They say it is a mental flaw to let things go “in one ear and out the other,” but at my age it is merely a question of deciding what fresh factoids to save to the hard drive in my skull. Mine is a large but, alas, limited hard drive, and at this point it is pretty much full. To save something new to it means I often have to delete something else from it. Often what I am deleting is not known to me until later when I search for it. At my age I don’t view this “in one ear thing” as a flaw but rather a necessity. I don’t forget a thing so much as I let it just “slip my mind.”

A common variation of this slippage is our deplorable habit of letting something slip “in one ear and out  the mouth” without first striking either a reflective surface or passing through a BS filter — preferably both.
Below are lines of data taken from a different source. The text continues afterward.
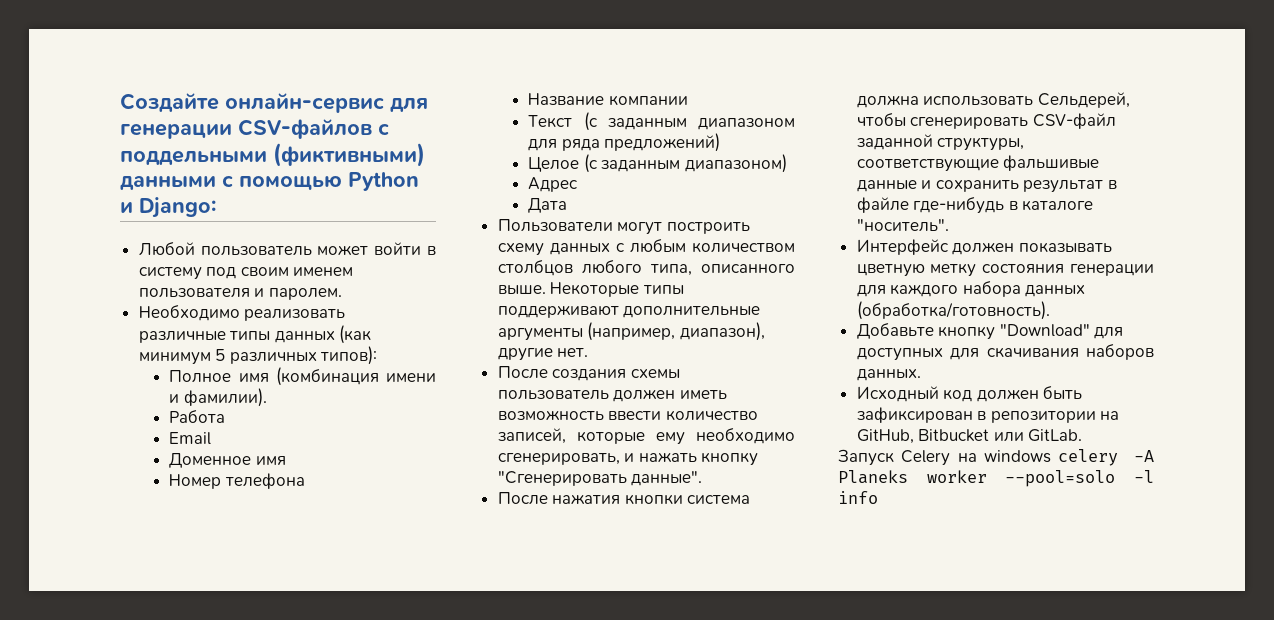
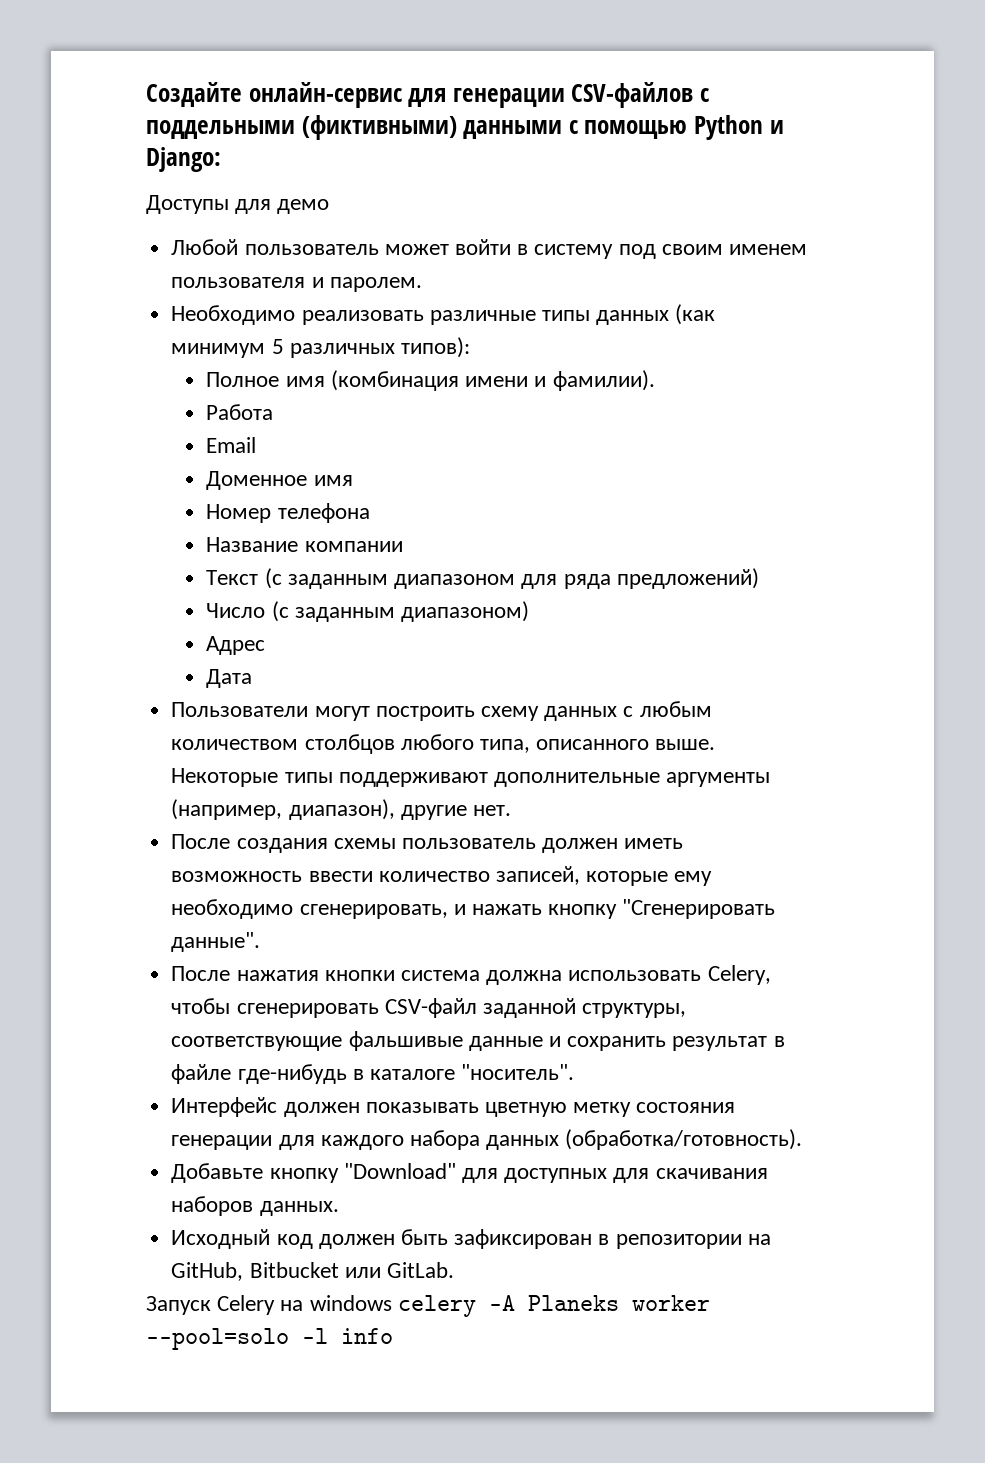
+ Доступы для демо
- Целое (с заданным диапазоном)
+ Число (с заданным диапазоном)
- После нажатия кнопки система должна использовать Сельдерей, чтобы сгенерировать CSV-файл заданной структуры, соответствующие фальшивые данные и сохранить результат в файле где-нибудь в каталоге "носитель".
+ После нажатия кнопки система должна использовать Celery, чтобы сгенерировать CSV-файл заданной структуры, соответствующие фальшивые данные и сохранить результат в файле где-нибудь в каталоге "носитель".

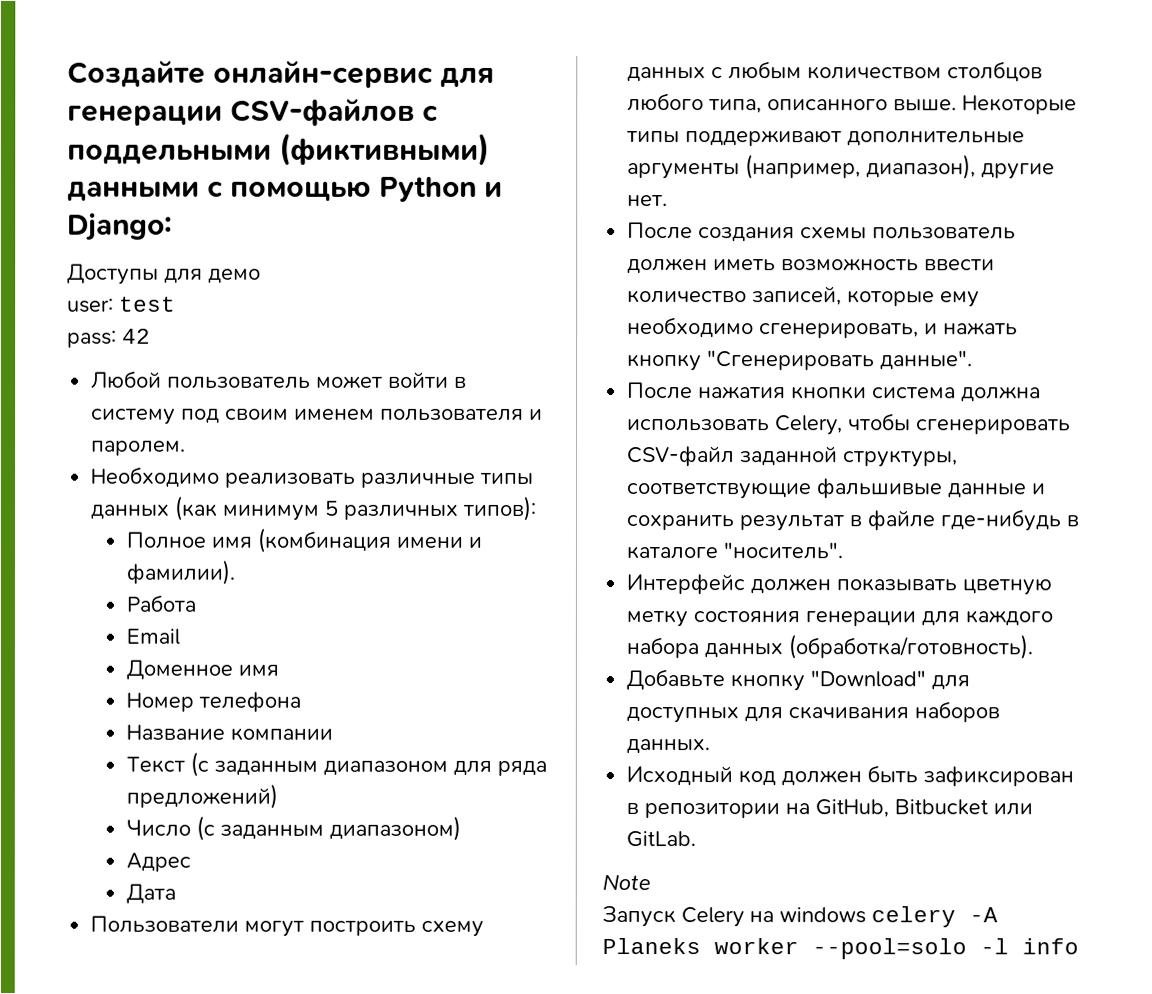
+ user: test
+ pass: 42
+ Note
Once you realize that this “In-Ear-Out-Mouth Syndrome” (IEOMS) is an affliction of epidemic proportions in contemporary America you can spot it maiming and killing brain cells everywhere.

The latest notable example of IEOMS showed up a few nights ago at a meeting of troubled Americans that I, being troubled by Americans, often attend. A woman of middle years was — yet again — bemoaning the fact that she is just, well, nuts. Being nuts is, according to her, part of “Being all I can be!” Even though being crazy makes her unhappy, she seems as determined to hold onto her nuttiness as she is to “let go” of her girlish figure “and let God” bring on the burritos.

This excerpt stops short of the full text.